Pour nous autres nés dans les années 80 et 90, se plier aux vérifications de sécurité à l’aéroport n’est qu’une formalité : nous avons l’habitude de passer docilement sous le portillon, de mettre nos clefs dans un des baquets en plastique qu’on nous tend et de voir le contenu de notre sac aux rayon X. L’avion est devenu paraît-il le transport le plus sûr au monde.
Dans Le Ciel nous appartient, Brendan I. Koerner nous fait basculer dans un monde où tout un chacun peut se promener sur le tarmac et où, à l’idée de contrôler les passager sur le point d’embarquer, les autorités comme les compagnies d’aviation se braquent. Il s’intéresse à une décennie où, aux Etats-Unis, le risque de voir son avion détourné par des pirates existait, et était même plutôt élevé : de 1962 à 1972, le pays a dû faire face à une menace à laquelle il ne s’attendait pas. Aux périodes les plus tendues, plusieurs avions pouvaient être détournés la même semaine, parfois la même journée, principalement par des révoltés souhaitant rallier Cuba.
Brendan Koerner s’intéresse tout particulièrement à un couple, qui a réussi l’un des détournements les plus spectaculaires de l’histoire de l’aviation américaine : il s’appelle Roger, est un vétéran Afro-Américain traumatisé par le Vietnam ; elle s’appelle Cathy, est une dealeuse à la petite semaine et n’hésite pas une seule seconde à suivre son petit ami sur la voie du crime. Brendan Koerner analyse aussi bien que le contexte, que le détournement en lui-même, et ses suites. Cathy et Roger s’exileront notamment dans notre beau pays, où ils fréquenteront l’élite intellectuelle parisienne.

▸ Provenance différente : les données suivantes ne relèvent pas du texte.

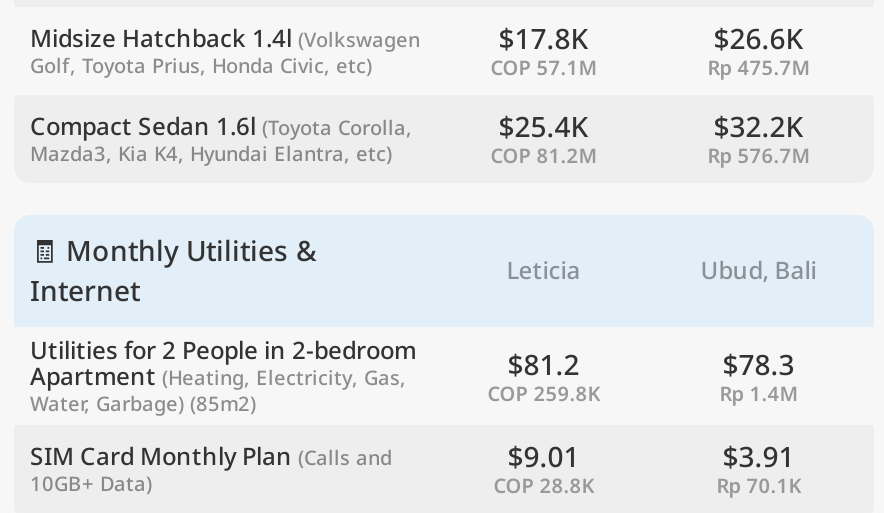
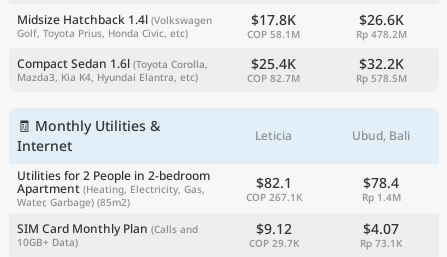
- COP 57.1M
+ COP 58.1M

- Rp 475.7M
+ Rp 478.2M

- COP 81.2M
+ COP 82.7M

- Rp 576.7M
+ Rp 578.5M

- $81.2
+ $82.1

- $78.3
+ $78.4

- COP 259.8K
+ COP 267.1K

- $9.01
+ $9.12

- $3.91
+ $4.07

- COP 28.8K
+ COP 29.7K

- Rp 70.1K
+ Rp 73.1K
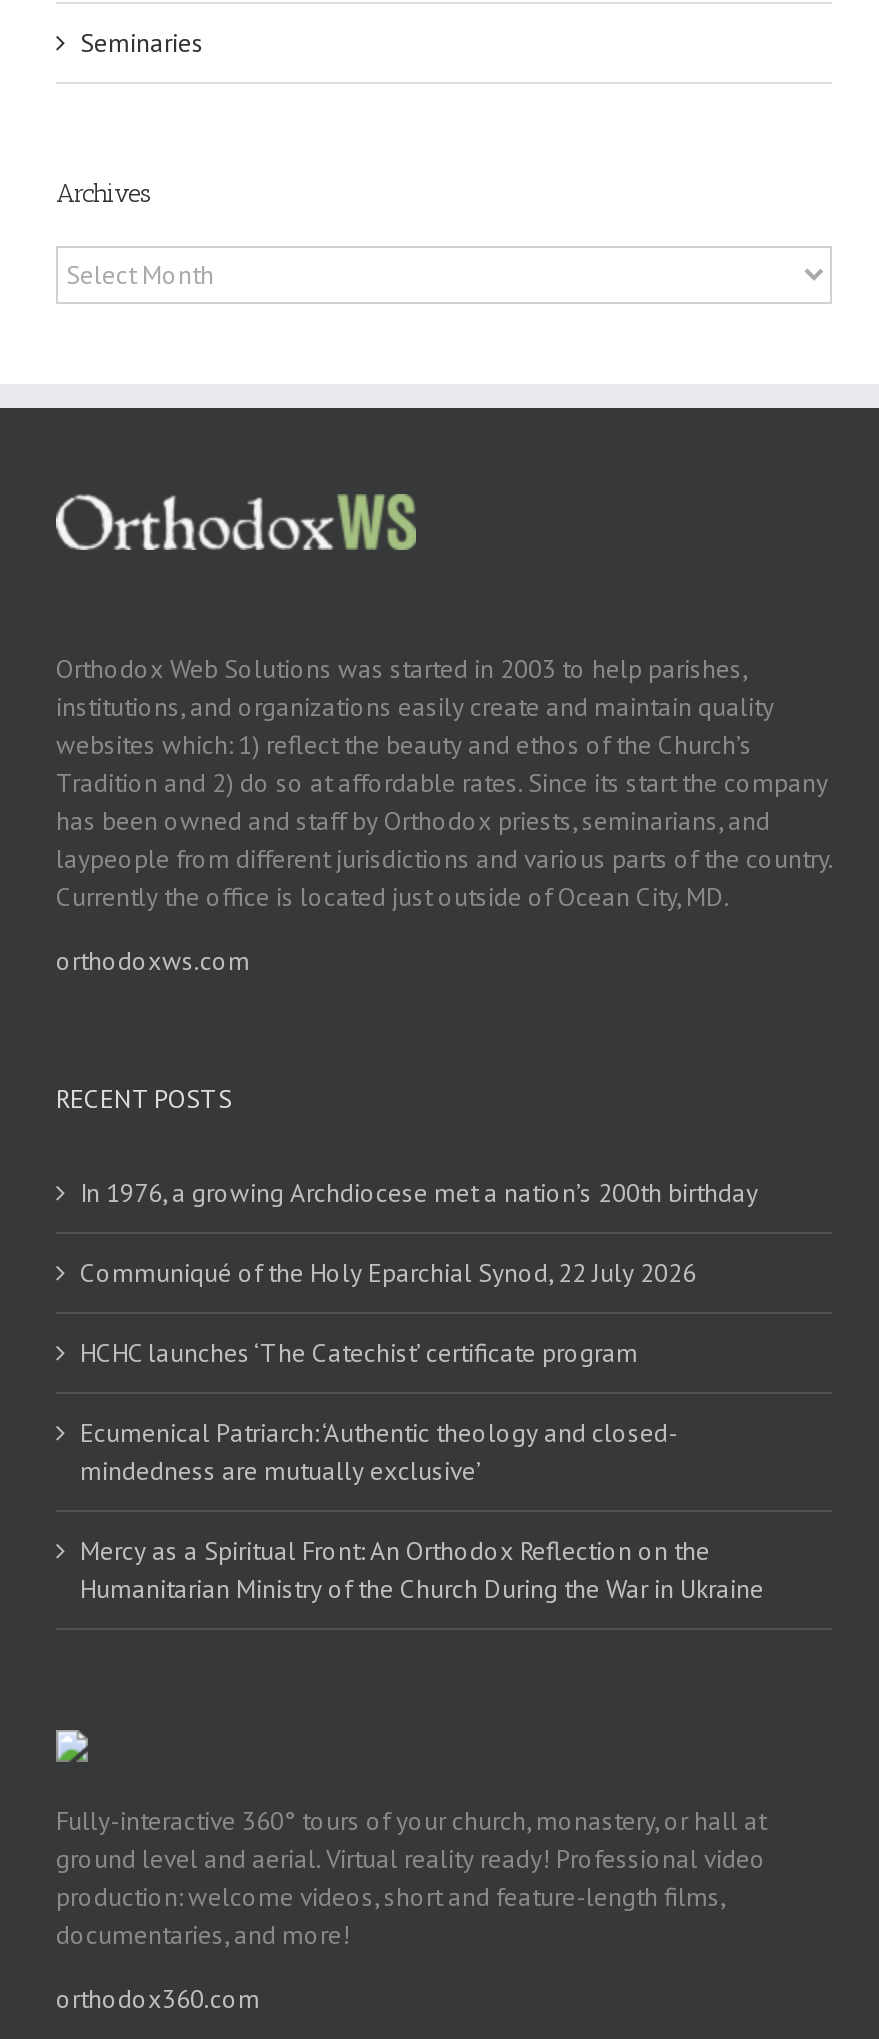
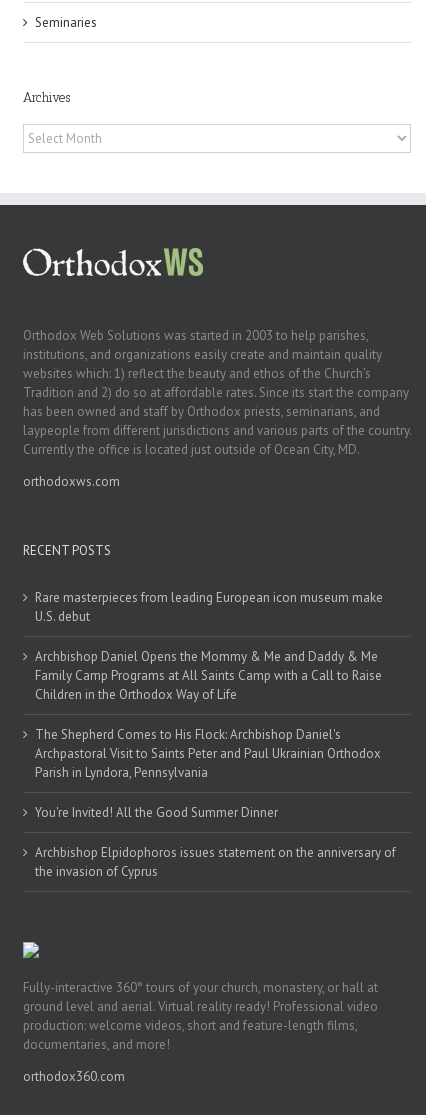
- In 1976, a growing Archdiocese met a nation’s 200th birthday
+ Rare masterpieces from leading European icon museum make
+ U.S. debut

- Communiqué of the Holy Eparchial Synod, 22 July 2026
+ Archbishop Daniel Opens the Mommy & Me and Daddy & Me
+ Family Camp Programs at All Saints Camp with a Call to Raise
+ Children in the Orthodox Way of Life

- HCHC launches ‘The Catechist’ certificate program
+ The Shepherd Comes to His Flock: Archbishop Daniel's
+ Archpastoral Visit to Saints Peter and Paul Ukrainian Orthodox
+ Parish in Lyndora, Pennsylvania

- Ecumenical Patriarch: ‘Authentic theology and closed-
- mindedness are mutually exclusive’
+ You're Invited! All the Good Summer Dinner

- Mercy as a Spiritual Front: An Orthodox Reflection on the
- Humanitarian Ministry of the Church During the War in Ukraine
+ Archbishop Elpidophoros issues statement on the anniversary of
+ the invasion of Cyprus
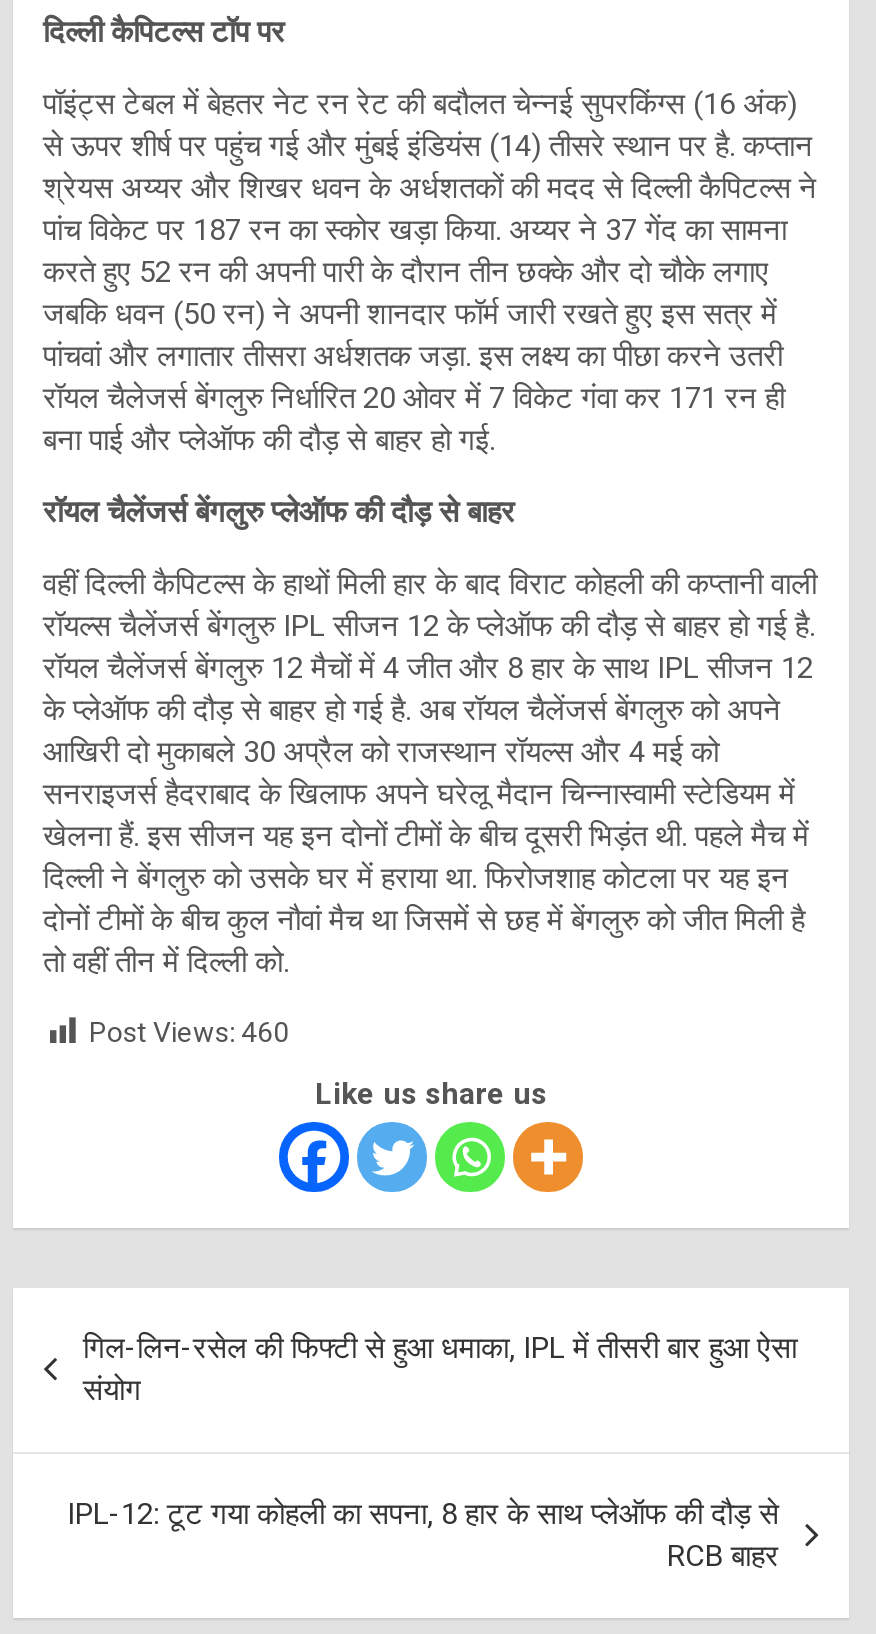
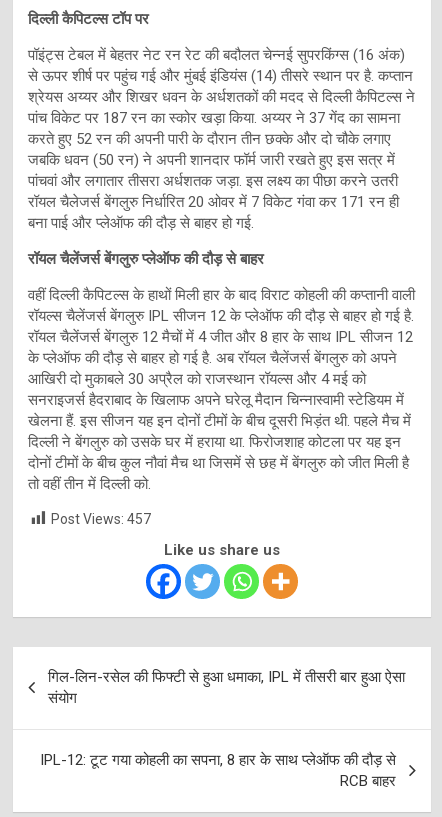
- Post Views: 460
+ Post Views: 457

C’est un essai qui se dévore comme un roman : tout est vrai, et tout y est pourtant incroyable. Certains des faits divers cités frôlent l’absurde, ce qui les rend paradoxalement plus tangibles. Certains des désespérés évoqués dans les pages du Ciel nous appartient étaient prêts à tout pour crier au monde le manque de considération dont ils souffrent, le racisme au quotidien, la misère ou encore leurs opinions politiques. Par effet d’émulation, l’idée de l’un donne des envies aux suivants. C’est une terrible escalade. Cathy et Roger font figure de paroxysme.
Portrait d’une époque déchirée entre joie de vivre baba-cool, tension entre les communautés et malaise vis à vis du Vietnam, Le Ciel nous appartient offre une analyse plutôt réussie de l’état de l’aviation américaine des années 60, entre le déploiement commercial offrant une grande liberté de mouvement, et les premiers dangers liés à un flou juridique. Grâce à des passages biographiques vraiment intéressants, Brendan Koerner parvient à donner une véritable dimension romanesque à son livre. Attachez vos ceintures, voilà une lecture qui n’est pas de tout repos !
Le Ciel nous appartient, Brendan Koerner. Le livre de poche, mai 2014.